━━ PROVIDED RECORDS ━━
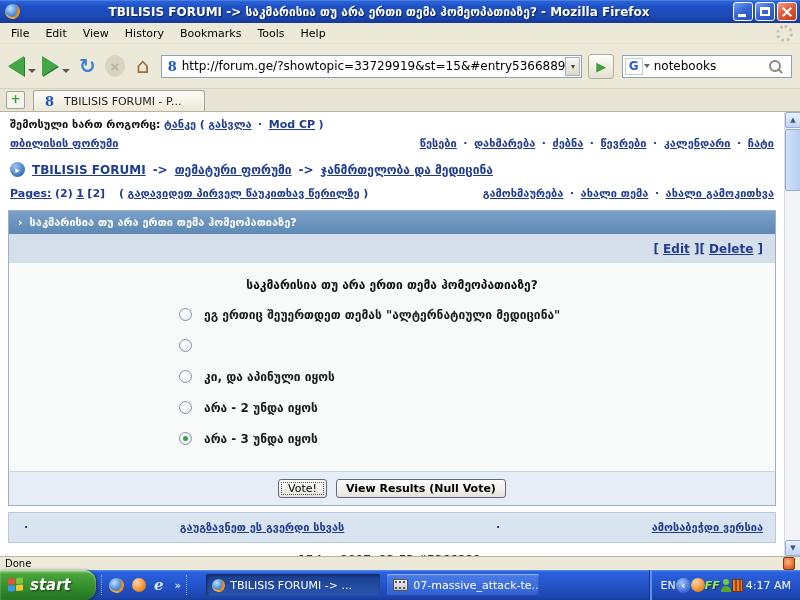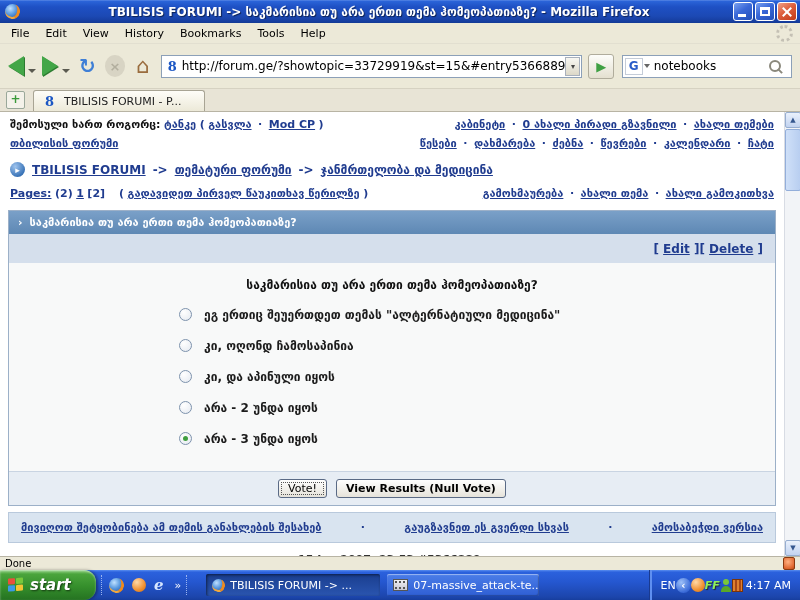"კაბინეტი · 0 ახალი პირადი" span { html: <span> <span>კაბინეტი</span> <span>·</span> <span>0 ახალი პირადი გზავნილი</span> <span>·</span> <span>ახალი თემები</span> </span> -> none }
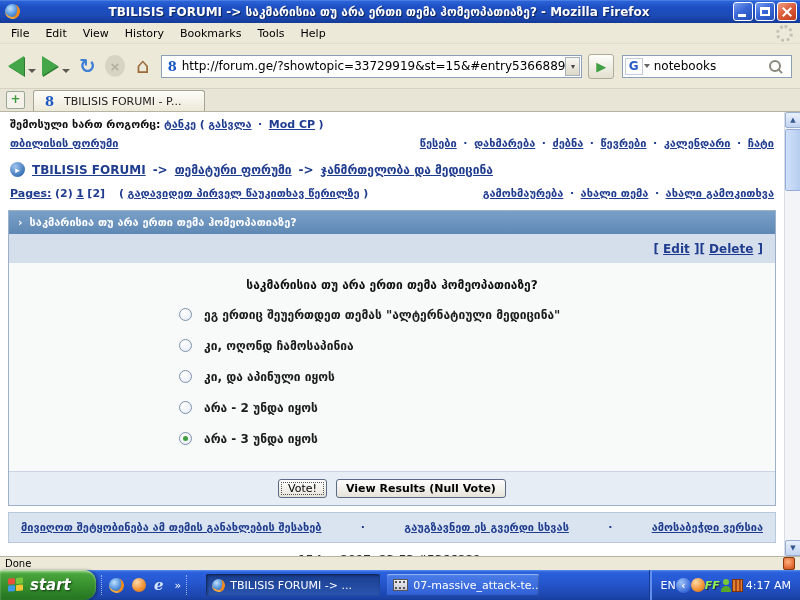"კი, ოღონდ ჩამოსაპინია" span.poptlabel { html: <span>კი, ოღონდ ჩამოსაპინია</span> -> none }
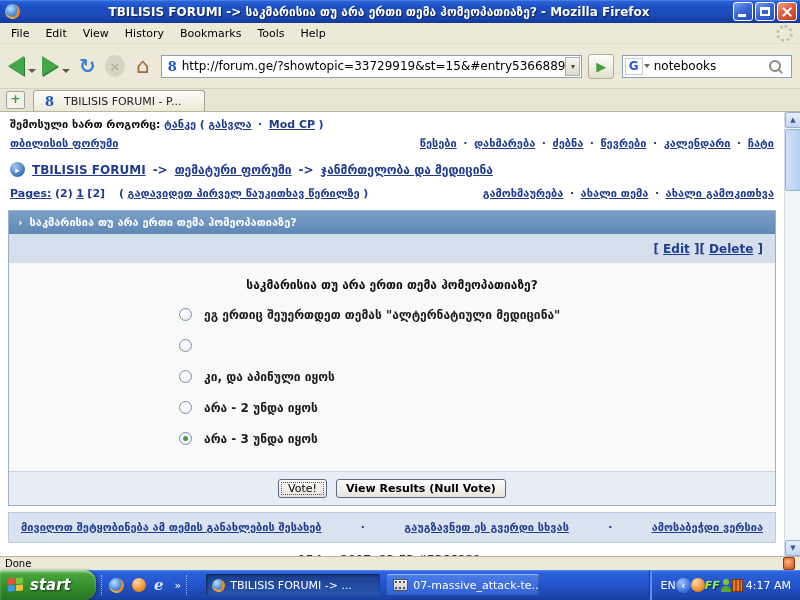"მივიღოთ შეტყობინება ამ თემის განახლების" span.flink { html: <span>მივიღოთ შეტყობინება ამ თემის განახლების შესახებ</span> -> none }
━━━
━━ PROVIDED RECORDS ━━
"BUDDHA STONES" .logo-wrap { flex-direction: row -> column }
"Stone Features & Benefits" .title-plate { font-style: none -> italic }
━━━
━━ PROVIDED RECORDS ━━
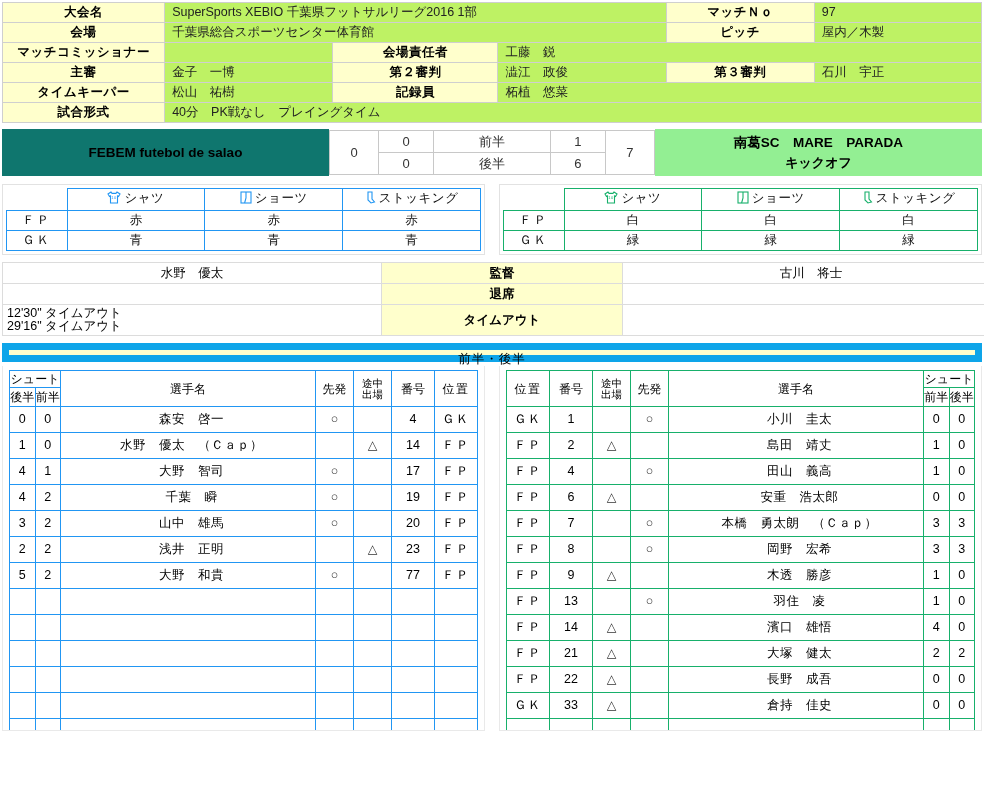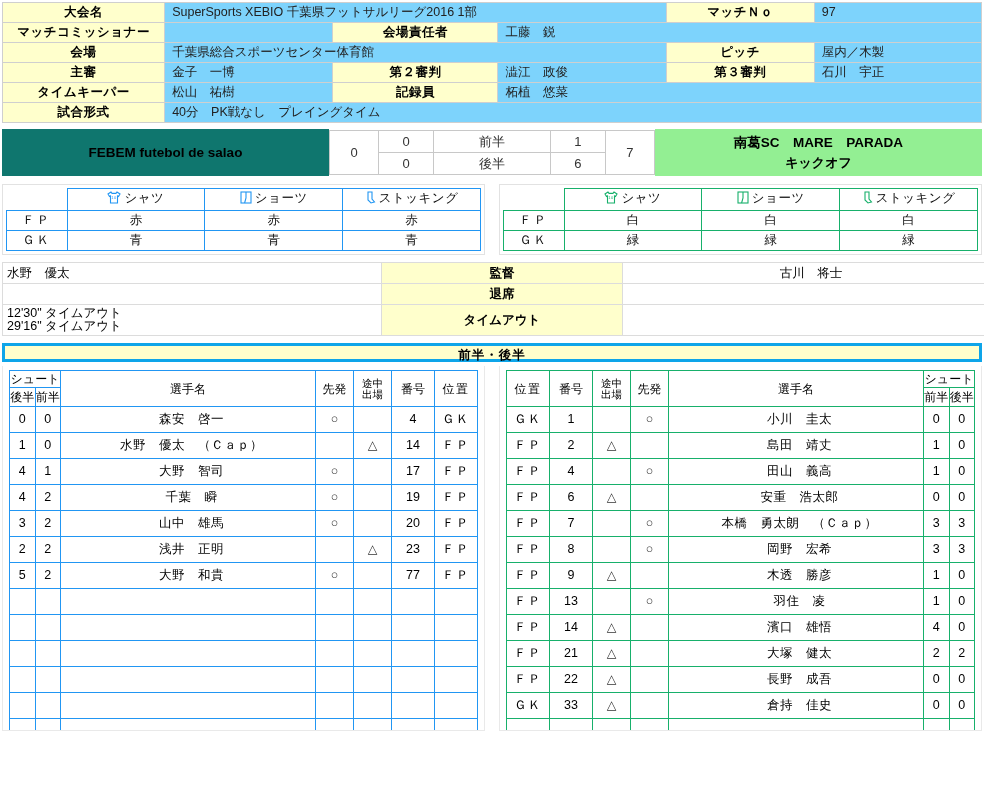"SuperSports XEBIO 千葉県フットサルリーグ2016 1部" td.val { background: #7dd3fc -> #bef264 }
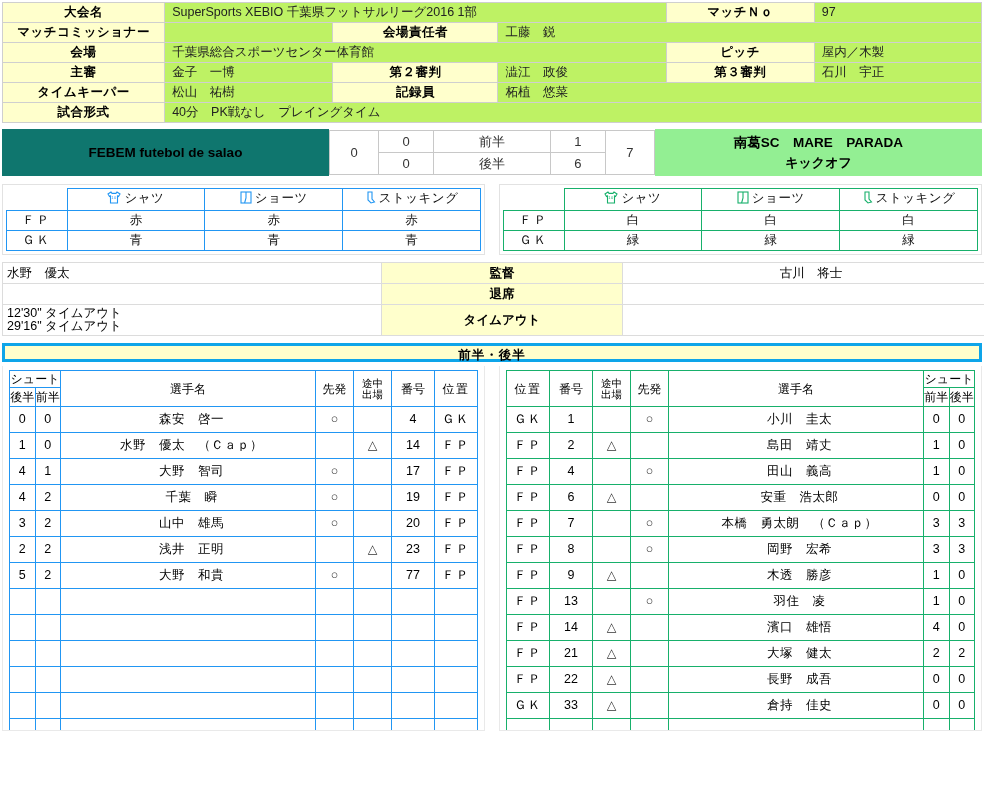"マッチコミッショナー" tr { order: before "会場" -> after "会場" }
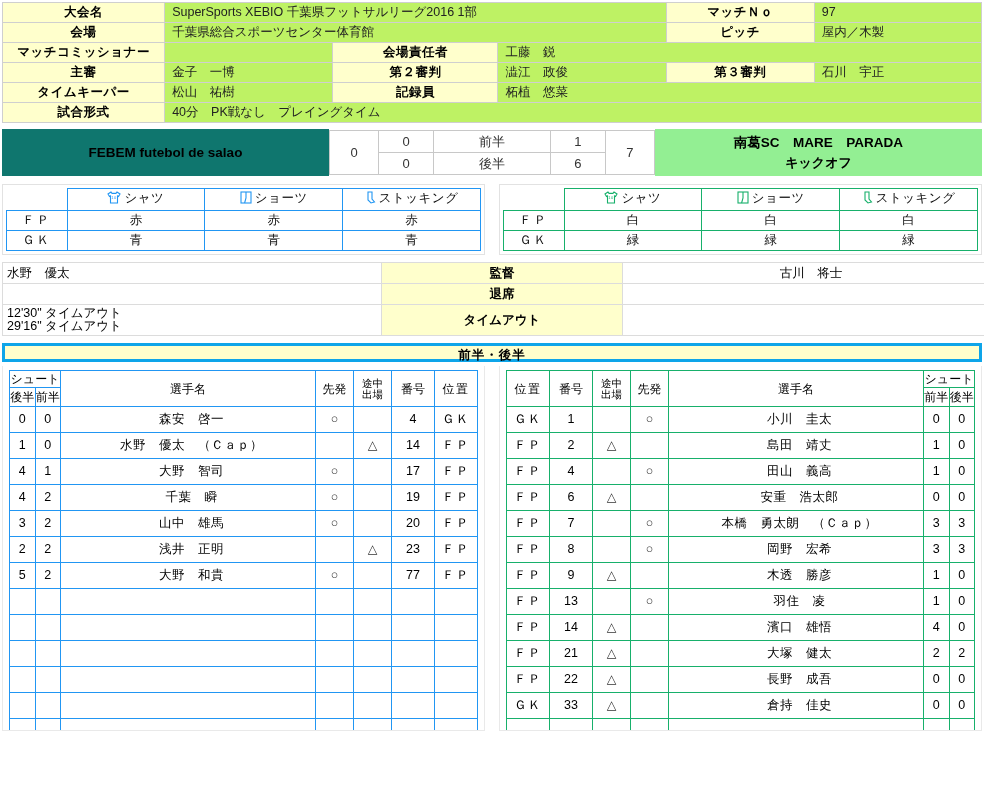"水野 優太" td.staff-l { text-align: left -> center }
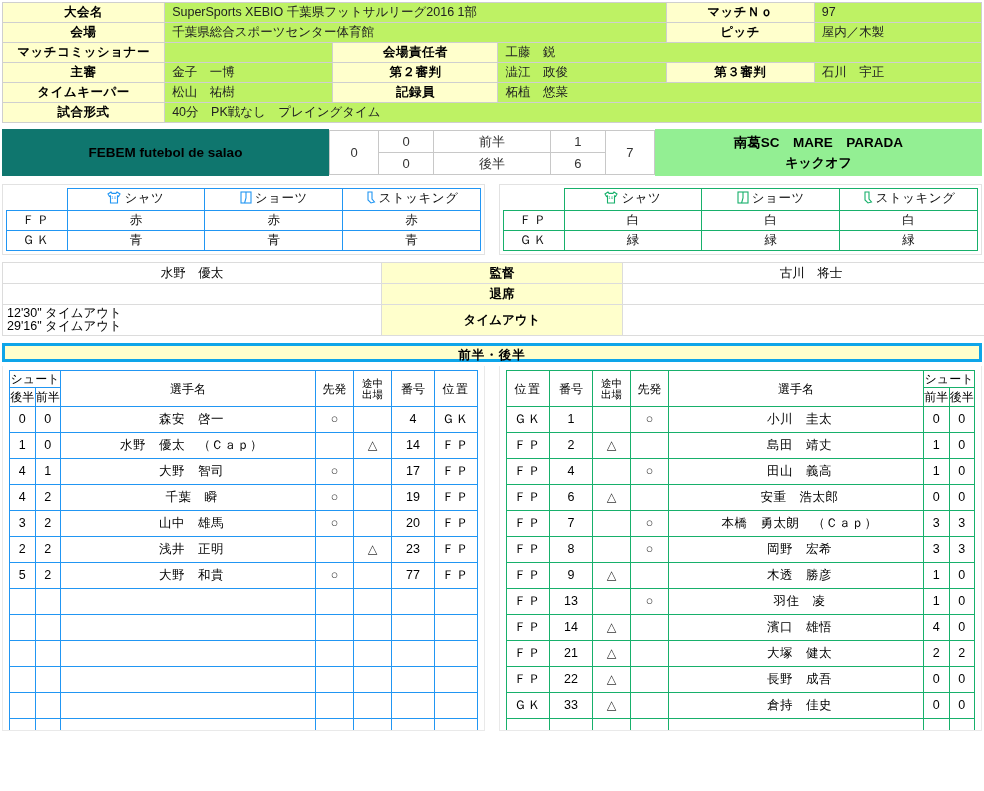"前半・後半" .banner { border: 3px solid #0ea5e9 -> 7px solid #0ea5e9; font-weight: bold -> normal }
━━━
_YOUR INSTRUCTIONS_. Return only the stretch above from the line containing "html: <span> <span>კაბინეტი</span>" through the line containing "html: <span>მივიღოთ შეტყობინება", word for word and without pictures.

_SOLUTION FOR THIS PROBLEM_.
"კაბინეტი · 0 ახალი პირადი" span { html: <span> <span>კაბინეტი</span> <span>·</span> <span>0 ახალი პირადი გზავნილი</span> <span>·</span> <span>ახალი თემები</span> </span> -> none }
"კი, ოღონდ ჩამოსაპინია" span.poptlabel { html: <span>კი, ოღონდ ჩამოსაპინია</span> -> none }
"მივიღოთ შეტყობინება ამ თემის განახლების" span.flink { html: <span>მივიღოთ შეტყობინება ამ თემის განახლების შესახებ</span> -> none }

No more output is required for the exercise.